Conrad Black coming back to Canada 0
Conrad Black and his wife Barbara Amiel leave federal court in Chicago, June 24, 2011. (Reuters files)
Convicted fraudster Conrad Black isn't just coming back to Canada - he could even re-gain the Canadian citizenship he renounced in 2001.
The British citizen and former media mogul is set for release from a Florida prison, and has been granted a one-year temporary resident permit (TPR) to come to Canada, QMI Agency has learned.
It didn't take long for the issue to get political - and heated - in Parliament.
NDP leader Thomas Mulcair accused the Conservatives of racism by accepting Black while denying entry to Gary Freeman, who shot an American police officer in 1969, fled to Canada and lived in Toronto for three decades before police caught up to him.
"It's a clear case of a double-standard - one for an American black man from Chicago, another for a British white man coming out of federal penitentiary," Mulcair said.
The Conservative benches erupted with cries of "Shame on you!" in response.
Immigration Minister Jason Kenney says he kept himself at arm's length from the decision on Black, even telling civil servants in February to handle the case without ministerial input.
"I wanted to be clear with officials that if there was an application from this individual for a temporary resident permit it should be considered exclusively by department officials," said Kenney.
Immigration lawyer Richard Kurland says the permit that allows Black to be in Canada until May 2013 is his "golden ticket" if he renews it twice and gains permanent resident status.
"He can then leapfrog to citizenship," said Kurland.
Alternatively, Kurland says Montreal-born Black can apply to "restore his Canadian citizenship" by arguing he "made a mistake" in giving it up and has been law-abiding since coming back.
Black, along with other executives, was accused of fraud and other charges for allegedly stealing $60 million from Hollinger International investors.
He was convicted of two counts of fraud and one count of obstruction of justice in July 2007, and was sentenced to 6 1/2 years in prison.
The U.S. Supreme court set aside Black's conviction in July 2010, but later upheld his conviction on one count of fraud and obstruction of justice.
Black began serving time in Florida in March 2008.
Conrad Black's trial in Chicago - timeline
Aug. 2005 - Black, his partner David Radler, three other executives and the Ravelston Corp holding company are accused of fraud and other charges in a Chicago grand jury indictment.
2007 - Black's trial begins in Chicago.
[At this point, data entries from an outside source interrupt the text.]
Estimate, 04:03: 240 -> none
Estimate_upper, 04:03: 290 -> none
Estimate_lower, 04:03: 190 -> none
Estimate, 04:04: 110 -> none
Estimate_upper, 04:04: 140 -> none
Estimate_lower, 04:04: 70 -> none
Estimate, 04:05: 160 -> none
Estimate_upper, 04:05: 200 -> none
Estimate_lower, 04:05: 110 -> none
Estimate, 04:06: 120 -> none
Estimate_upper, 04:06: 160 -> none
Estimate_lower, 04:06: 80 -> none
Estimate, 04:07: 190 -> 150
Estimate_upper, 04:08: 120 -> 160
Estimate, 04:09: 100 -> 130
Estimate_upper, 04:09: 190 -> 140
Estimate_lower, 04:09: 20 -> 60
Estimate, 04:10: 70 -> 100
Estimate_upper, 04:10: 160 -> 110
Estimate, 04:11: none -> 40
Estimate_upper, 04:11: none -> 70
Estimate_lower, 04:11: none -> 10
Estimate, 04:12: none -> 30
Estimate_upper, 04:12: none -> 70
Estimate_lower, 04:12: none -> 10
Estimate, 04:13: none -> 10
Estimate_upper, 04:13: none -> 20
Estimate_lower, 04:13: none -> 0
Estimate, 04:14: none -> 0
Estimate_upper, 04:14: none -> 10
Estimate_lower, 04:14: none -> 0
He faces 13 counts of fraud, racketeering, tax evasion, money-laundering and obstruction of justice for allegedly stealing $60 million from Hollinger International investors.
July 13, 2007 - Judge Amy St. Eve finds Black guilty of three counts of fraud and one count of obstruction of justice.
Dec. 2007 - St. Eve sentences Black to 6 1/2 years in prison. As part of his sentence, he is to pay Hollinger $6.1 million and is fined $125,000 US.
March 2008 - Black heads to prison to begin serving his sentence and becomes inmate 18330-424.
June 24, 2010 - The U.S. Supreme Court sets aside Black's convictions, and those of his two ex-colleagues. The judges send the case back to an appeals court in Chicago for further proceedings.
July 19, 2010 - An appeals court orders Black released from prison pending the outcome of his appeal. He's released from prison on a $2-million bond two days later. As a condition of his freedom, he must remain in the U.S.
Dec. 17, 2010 - The federal appeals court in Chicago denies a request by Black's lawyer to have his case heard again by the full court. Black's lawyer says he'll appeal to the U.S. Supreme Court.
May 31, 2011 - The U.S. Supreme Court upholds Black's 2007 conviction on one count of fraud and one count of obstructing justice and sends the case back to the lower courts for a re-sentencing.
June 24, 2011 - A judge sentences Black to 42 months in prison and a $125,000 US fine for his remaining count of mail fraud. The sentence comes on top of the 29 months he had already served at the Coleman Federal Correctional Complex near Orlando, Fla.
Sept. 2011 - Black's memoir, A Matter of Principle, which chronicles his Chicago trial and conviction, is released.
Sept. 6, 2011 - Black returns to prison to finish serving his sentence at the federal correctional institution in Miami.
May 4 or 5, 2012 - He faced 13 charges and was ultimately convicted only of two. Black is to be released from prison.